Palmater, who said she plans to run again in 2015, pointed to the substantial funding that the AFN receives from the federal government, as well as to recent federal budget cuts, as a sign the organization has become too constrained in its ability to confront the state.

“The AFN is an advocacy organization funded by the federal government, which started out as something completely, completely different,” she said. “It’s becoming almost the opposite of what it started out as. I thought we had a chance here—if there are enough people around who can take it back to what it used to be.”

Such fiery criticisms during the campaign are what led Jorge Barrera and Tim Fontaine of the Aboriginal People’s Television Network (APTN) to call the race “one of the most fractious election campaigns in recent memory.”

For Native studies professor Peter Kulchyski at the University of Manitoba, criticisms of Atleo’s conciliatory approach may have been exaggerated.

“My own sense,” he told ICTMN, “is that Atleo was not as collaborationist as portrayed – until his attempt to leverage some financial support from Harper over infrastructure issues last winter.
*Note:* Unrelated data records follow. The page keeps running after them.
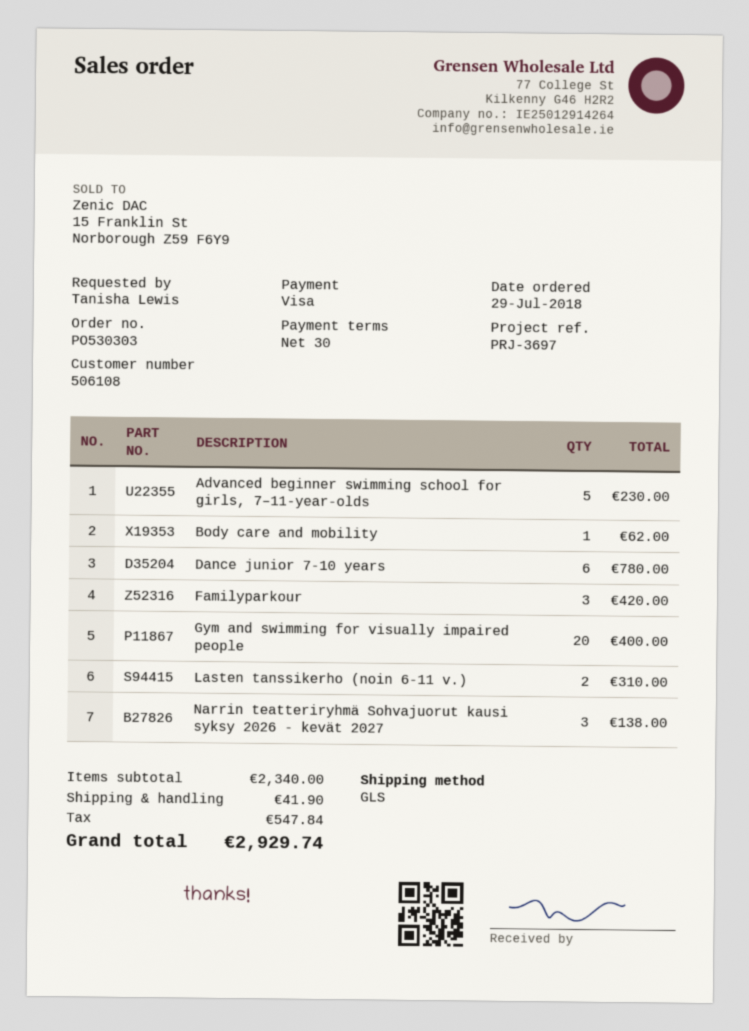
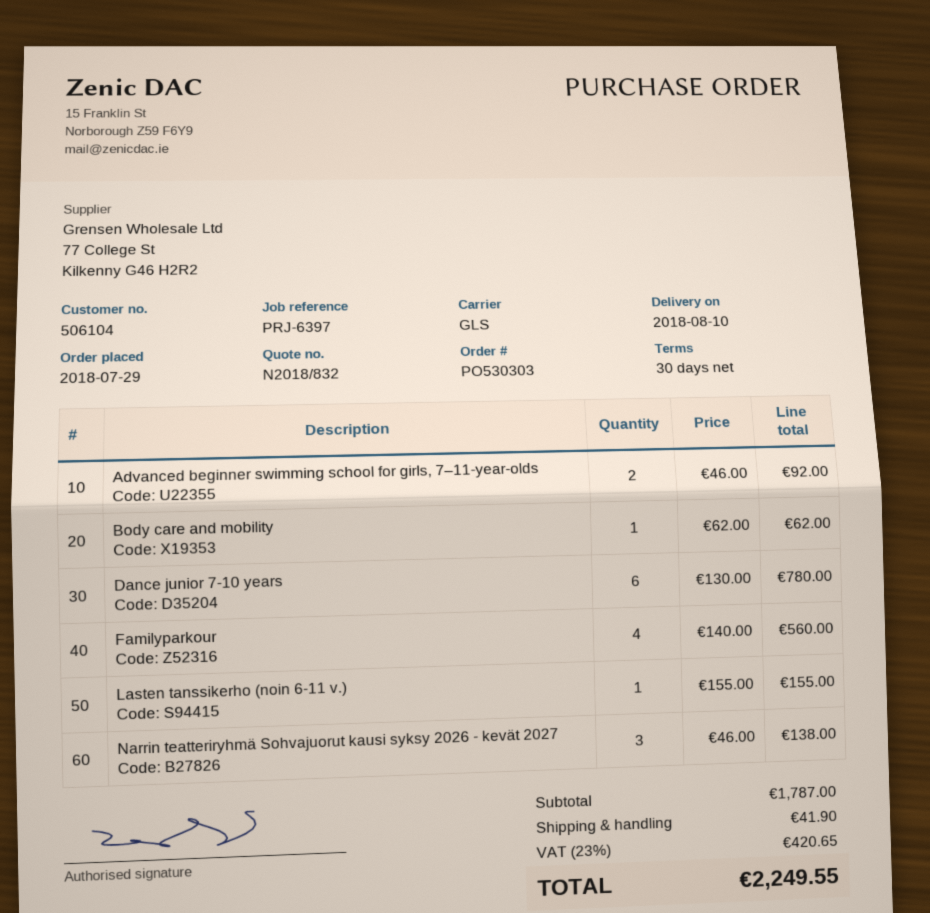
customer number: 506108 -> 506104
reference: PRJ-3697 -> PRJ-6397
Advanced beginner swimming school for girls, 7–11-year-olds: 5 for 230.00 -> 2 for 92.00
Familyparkour: 3 for 420.00 -> 4 for 560.00
Gym and swimming for visually impaired people: 20 for 400.00 -> none
Lasten tanssikerho (noin 6-11 v.): 2 for 310.00 -> 1 for 155.00
subtotal: 2340.00 -> 1787.00
tax: 547.84 -> 420.65
total: 2929.74 -> 2249.55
Many folks, myself included, thought he had leveraged too little to be seen as successful. There has been a dynamic of somewhat more radical … to somewhat more institutional Grand Chiefs, but I think that dynamic … has dispersed. Atleo is tacking between a confrontational and collaborationist stance, trying to be both pragmatic, while retaining an Aboriginal rights agenda.”

Kulchyski suggested that regional dynamics, particularly the concentration of bands in Atleo’s province, likely played a more prominent role in favoring the incumbent’s leadership.

“If B.C. votes with a united voice—because of the number of bands there—they tend to determine the outcome,” he explained. “So if none of the challengers siphoned off any B.C. support, they would have had a rough road at the best of times.”

According to one proxy voter from B.C., that is precisely what happened.

“I basically stayed in line with the other B.C. chiefs and supported Shawn Atleo,” said former Neskonlith First Nation Chief Arthur Manuel, chairperson of the Indigenous Network on Economies and Trade. “I think he deserves a second term. My primary reason is that Shawn has had a very open mind about forcing the federal government to change its existing ‘extinguishment’ of aboriginal title and rights.”

Manuel said he hopes Atleo’s second term will be marked by a more assertive relationship with Ottawa.

“He knows how the system works, and he can now push our issues,” he said. “People who supported him for his second term expect that he will force things and move ahead. I think that the National Chief has been inhibited by some of the approach left over from the previous National Chief. I looked at who would best deal with having our aboriginal and treaty rights recognized in Canada.”

Whether Atleo will adapt or maintain his suit-and-tie approach to Ottawa, Kinew said, remains to be seen.

“This election was a referendum on Shawn Atleo’s leadership,” he said. “There were a lot of people disappointed with his first term, and in this campaign we had a chance to hear many of the reasons why. Yet no one could effectively unite the anti-Atleo sentiment. This tells me that the chiefs believe that his approach is right on the whole, yet needs to be tweaked. What I’ll be watching for is to see whether or not Atleo adapts to that criticism: namely, will he spend more time bringing people in and winning consensus for his approach? At the same time he has the mandate to move ahead on the big issues First Nations face.”

Atleo’s office turned down several requests for an interview with ICTMN. Only a week after his election, he hit the ground running at the Council of the Federation—an annual meeting of provincial and territorial leaders—where he called for First Nations inclusion in decisions around resources and energy matters.